*** Opening Supplied records ***

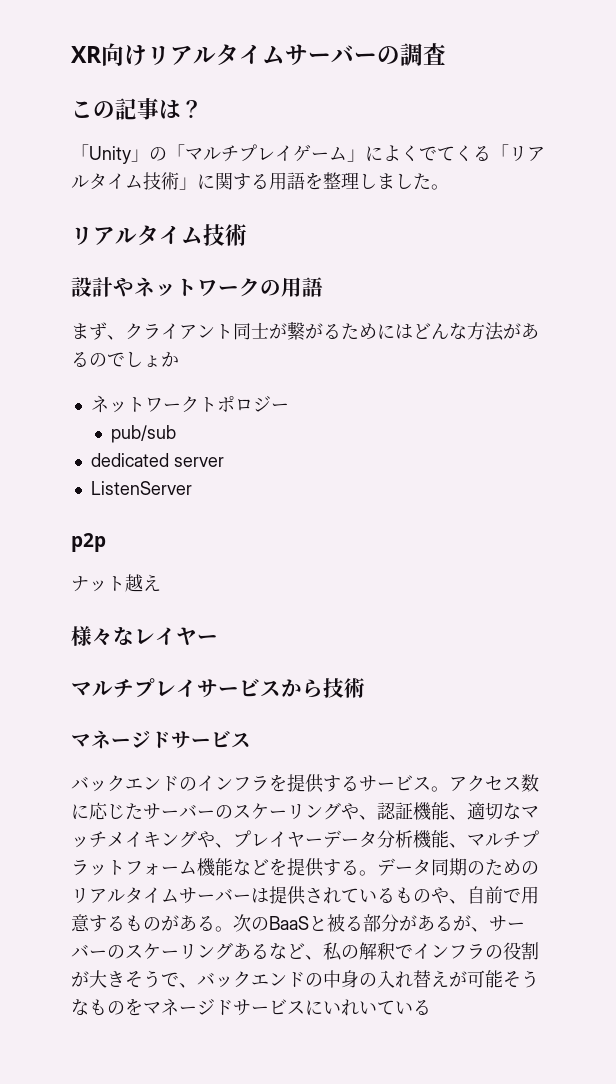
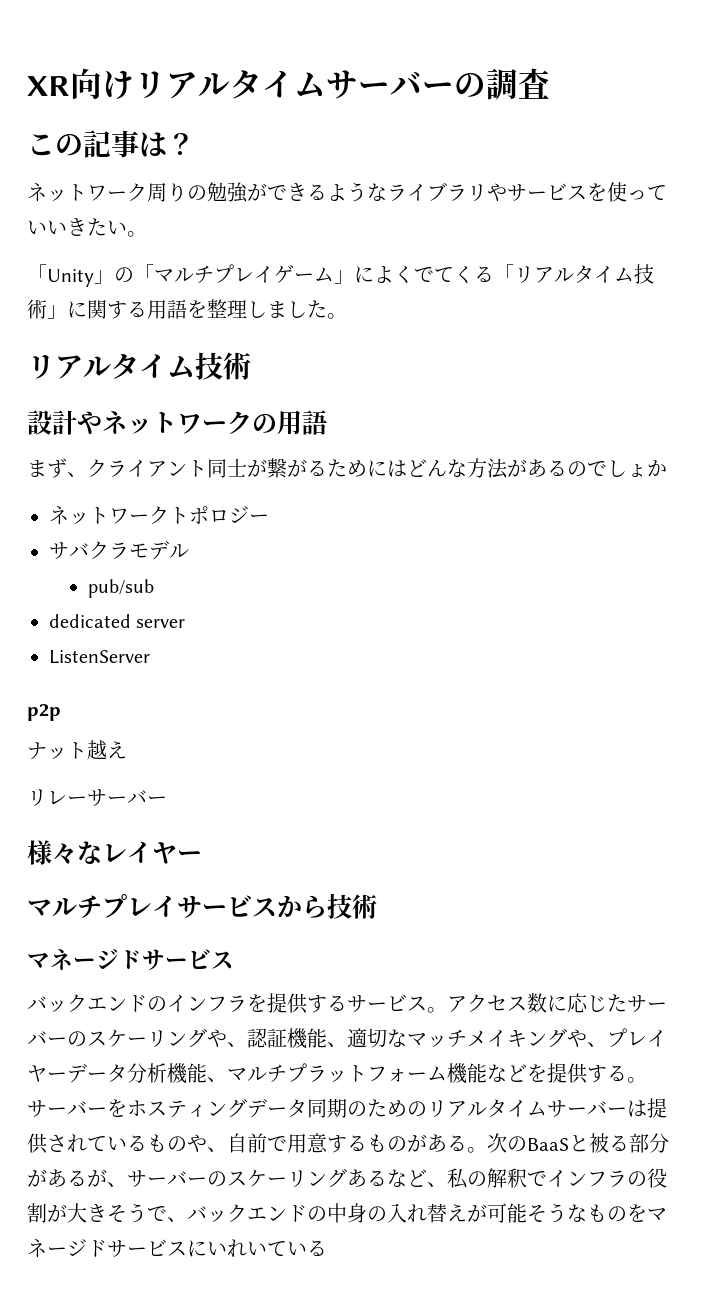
+ ネットワーク周りの勉強ができるようなライブラリやサービスを使っていいきたい。
+ サバクラモデル
+ リレーサーバー
- データ同期のためのリアルタイムサーバーは提供されているものや、自前で用意するものがある。
+ サーバーをホスティングデータ同期のためのリアルタイムサーバーは提供されているものや、自前で用意するものがある。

*** Closing Supplied records ***

Goal of the exercise — Quote the material word for word, dropping any images it holds.

Response area —
+ ネットワーク周りの勉強ができるようなライブラリやサービスを使っていいきたい。
+ サバクラモデル
+ リレーサーバー
- データ同期のためのリアルタイムサーバーは提供されているものや、自前で用意するものがある。
+ サーバーをホスティングデータ同期のためのリアルタイムサーバーは提供されているものや、自前で用意するものがある。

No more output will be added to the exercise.